Marine vet who rescued woman from burning car awarded EMT scholarship
Alex Sabo pulled college student Christina Poirier from the fiery vehicle; her mother thanked him by facilitating the EMT scholarship and additional honors
By Ed Stannard
HARTFORD, Conn. — Alex Sabo was riding his motorcycle on the Merritt Parkway in Trumbull, coming home from a wedding party, when he saw a car ablaze.
Rushing to the scene, the former Marine sergeant found the small sedan that had crashed with five occupants – but only four were outside the car. The gas tank was about to catch fire.
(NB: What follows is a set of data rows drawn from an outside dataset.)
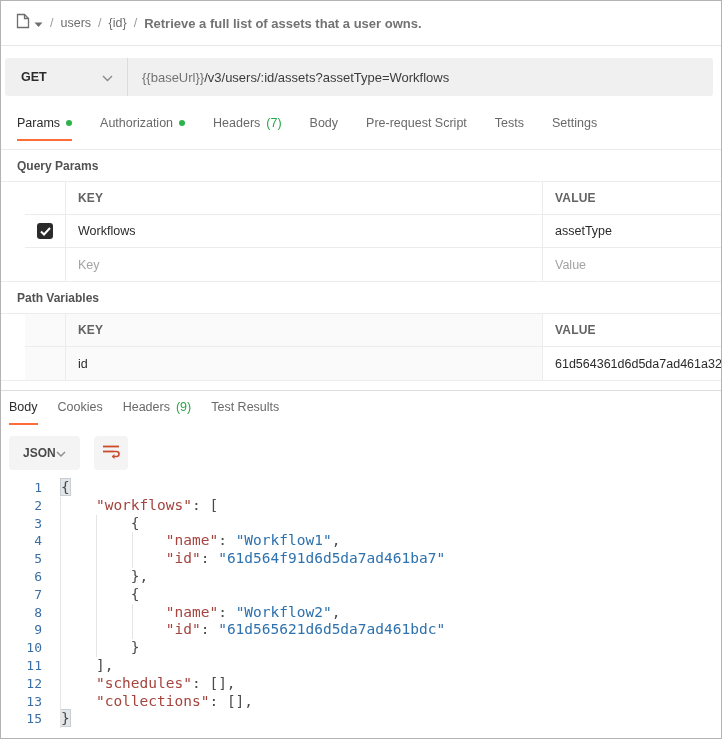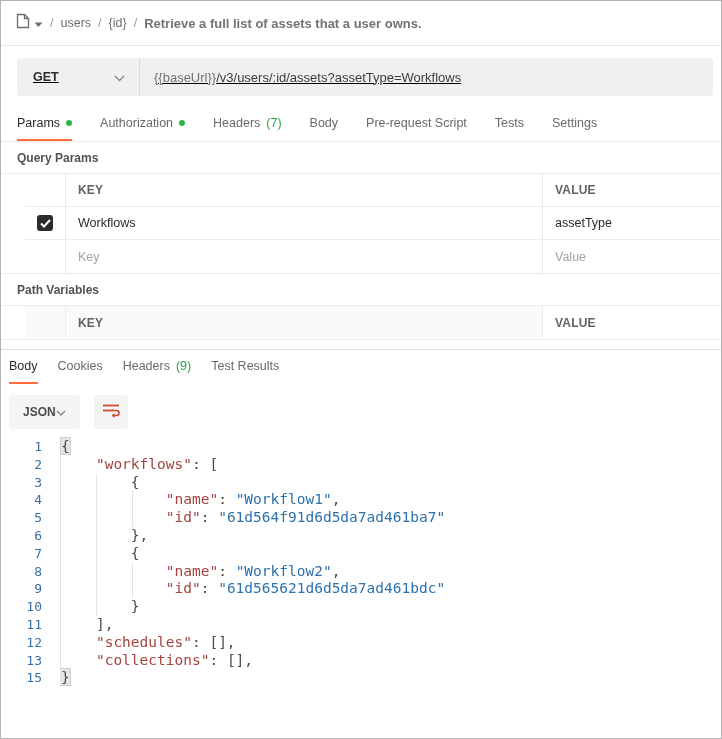"GET" .req-wrap { padding: 12px 8px 10px 16px -> 12px 8px 10px 4px; text-decoration: underline -> none }
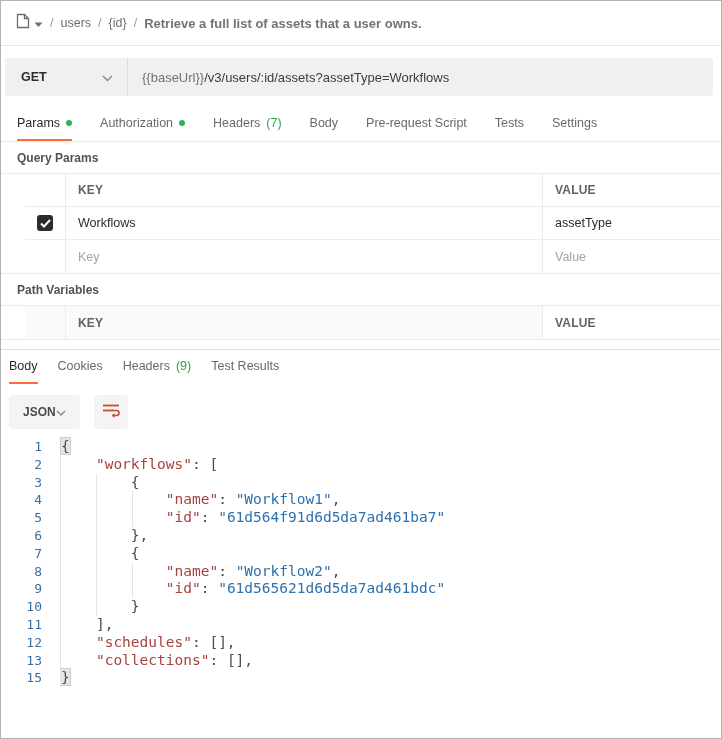"Params" .tabs-row { padding: 10px 0 0 16px -> 10px 0 8px 16px }
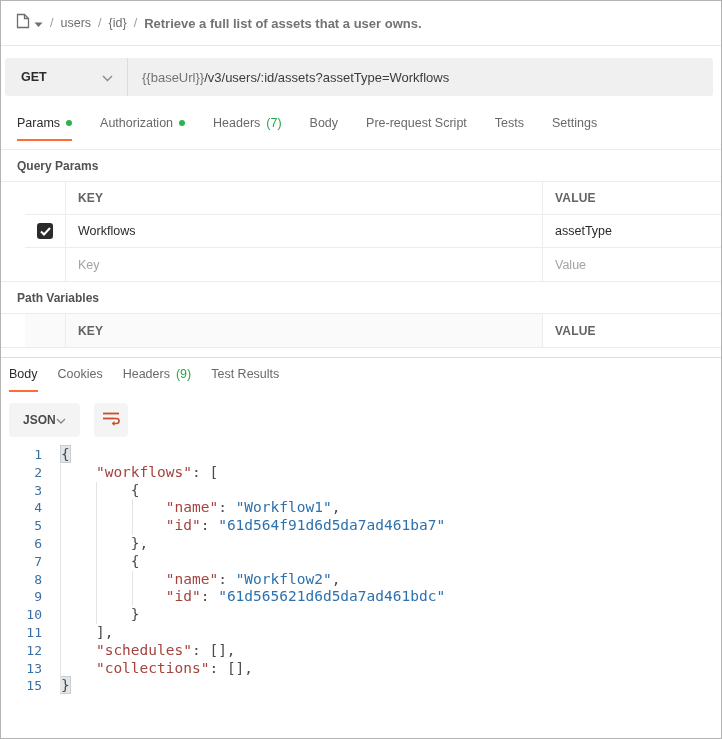"id" div.kv-row { html: none -> <div> <div></div> <div>id</div> <div>61d564361d6d5da7ad461a32</div> </div> }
Christina Poirier had been in the middle of the back seat but was thrown forward, unconscious. Sabo grabbed her under her arms and pulled her out of the car, away from danger.
According to Poirier, a psychology major at Sacred Heart University, if Sabo had not arrived at that moment, “I would have burned alive.”
Sabo’s quick actions not only saved Poirier’s life, but has given him a career path, with a scholarship to the EMT program at Hartford Hospital. His goal is to become a medical pilot, perhaps for Life Star.
“Interestingly enough, I don’t really even have the actual memory of the accident itself,” Poirier, 20, said recently. “I have seen pictures and stuff from that week. And I’m now like, ‘Oh my gosh, I remember that.’ But I didn’t remember it till I saw the pictures.”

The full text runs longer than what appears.